Capolavori da collezioni italiane

31 OTTOBRE 2018
Asta, 0272
10

Osvaldo Borsani

Stima
€ 60.000 / 90.000
Aggiudicazione  Registrazione

Osvaldo Borsani

(Varedo 1911 – Milano 1985)

Lucio Fontana

(Rosario de Santa Fè 1899 – Varese 1968)

CONSOLE, 1950

Manifattura Arredamenti Borsani Varedo

piano in ardesia nera con elemento scultoreo di supporto in legno scolpito, laccato e dorato

cm 92x250x49

Progetto n. 7234/2 del 1950 per Arredamenti Borsani Varedo

Certificato di autenticità dell’Archivio Osvaldo Borsani n. 47/2018 del 25 luglio 2018

Opera corredata di autocertificazione per l'esportazione.

 

Provenienza

Roma, collezione privata

 

Bibliografia

I. De Gutry - M.P. Maino, Il mobile italiano degli anni 40 e 50, Roma 2010, p. 112, n. 14;

G. Bosoni, Tecno.
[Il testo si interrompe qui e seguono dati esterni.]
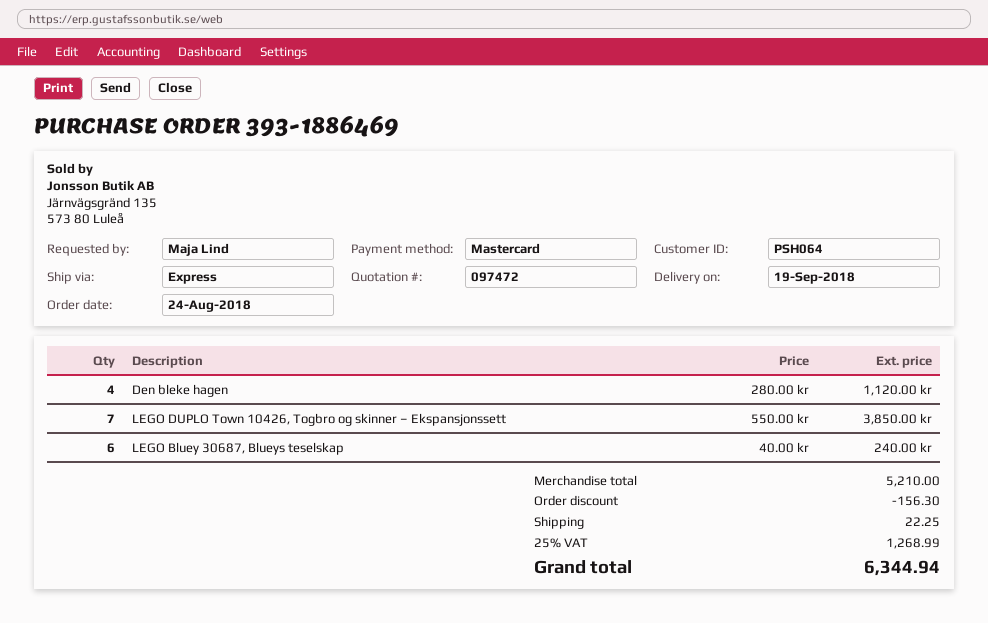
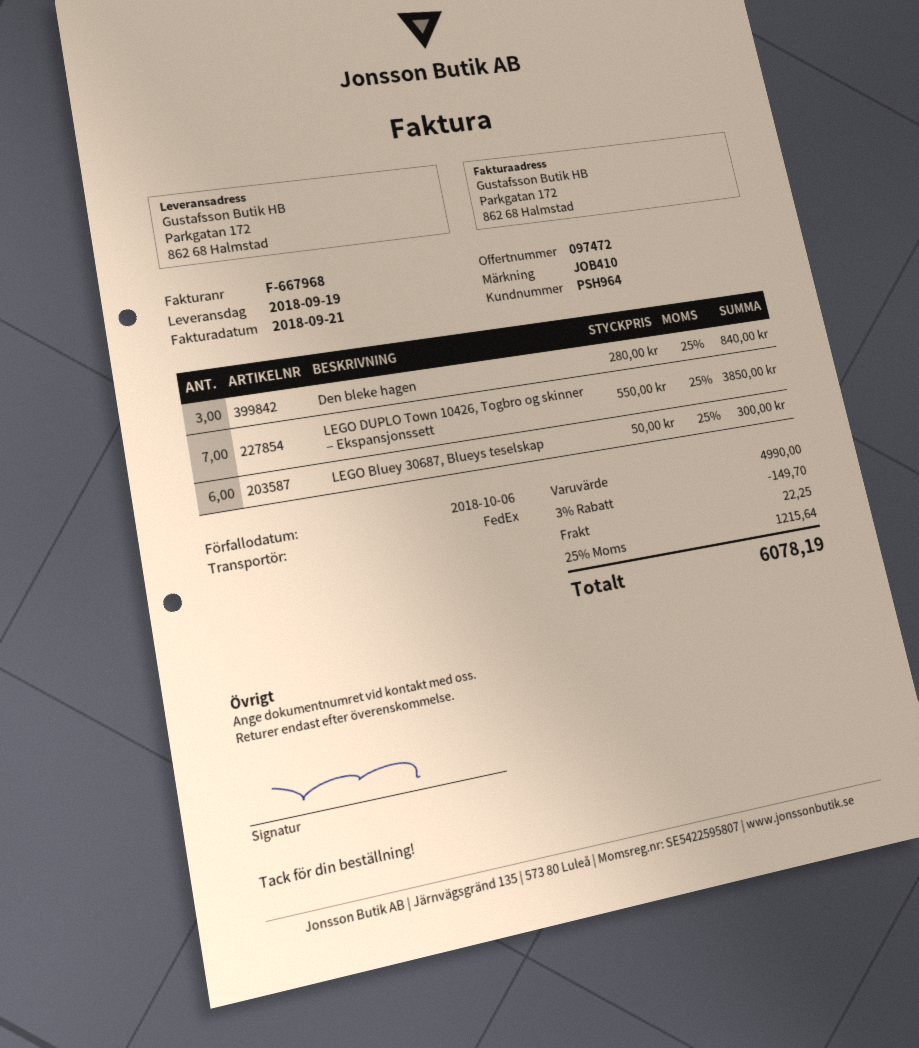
customer number: PSH064 -> PSH964
shipping method: express -> FedEx
Den bleke hagen: 4 x 280.00 = 1120.00 -> 3 x 280.00 = 840.00
LEGO Bluey 30687, Blueys teselskap: 6 x 40.00 = 240.00 -> 6 x 50.00 = 300.00
subtotal: 5210.00 -> 4990.00
discount: 156.30 -> 149.70
tax: 25% = 1268.99 -> 25% = 1215.64
total: 6344.94 -> 6078.19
L’eleganza discreta della tecnica, Milano 2011, p. 24;

G. Bosoni, Osvaldo Borsani. Architetto, designer, imprenditore, Milano 2018, pp. 360-361, p. 566 n. 1950.7234

 

Bibliografia di confronto

G Gramigna - F. Irace, Osvaldo Borsani, Roma 1992, pp. 194-195;

N. Foster, T. Fantoni (a cura di), Osvaldo Borsani, cat. mostra Triennale di Milano (16 maggio – 16 settembre 2018), Milano 2018, p. 75 n. 093, p. 94

 

Nato a Varedo nel 1911, Osvaldo Borsani è figlio di Gaetano, costruttore di mobili nell’affermato “Atelier di Varedo”. Maturità artistica all’Accademia di Belle Arti per poi passare al Politecnico di Milano, dove si laurea in architettura nel 1937. Gli esordi lo vedono all’interno dell’Atelier di Varedo, ribattezzato negli anni Venti Arredamenti Borsani Varedo (ABV), i cui prodotti sono dominati dal “mobile in stile neorinascimentale” tipico della tradizione brianzola anche se, nella partecipazione dell’Atelier alle Biennali di Monza nel 1925 e 1927, si riscontra un avvicinamento a linee più essenziali e geometriche. L’esordio ufficiale è dell’inizio degli anni ’30 in occasione della IV Triennale di Monza. Alla V Triennale del 1933, per la prima volta a Milano, il giovane studente ventunenne Osvaldo dimostra maturità stilistica e la volontà di orientarsi verso i codici razionalisti, presentando la “Casa Minima”, progetto razionalista applicato allo spazio della vita quotidiana. In quegli anni l’Atelier ha commesse importanti che vengono realizzate in una nuova fabbrica e presentate nel negozio-studio di progettazione aperto nel 1932 in via Montenapoleone 6 a Milano, cercando di soddisfare le esigenze a volte nuove, altre volte più tradizionaliste, della propria clientela alto borghese. Rispetto a questo mondo in qualche modo divaricato fra innovazioni e resistenti consuetudini di gusto e di stile, Borsani gioca la sua carta nella manica: il contributo creativo e sperimentale di nuove generazioni di artisti d’avanguardia (Lucio Fontana, Agenore Fabbri, Arnaldo Pomodoro, Fausto Melotti, Roberto Crippa, Aligi Sassu, per citarne alcuni) con i quali crea spazi affascinanti dove s’incrociano e si contaminano tante ricerche, portate anche nel disegno dei singoli arredi.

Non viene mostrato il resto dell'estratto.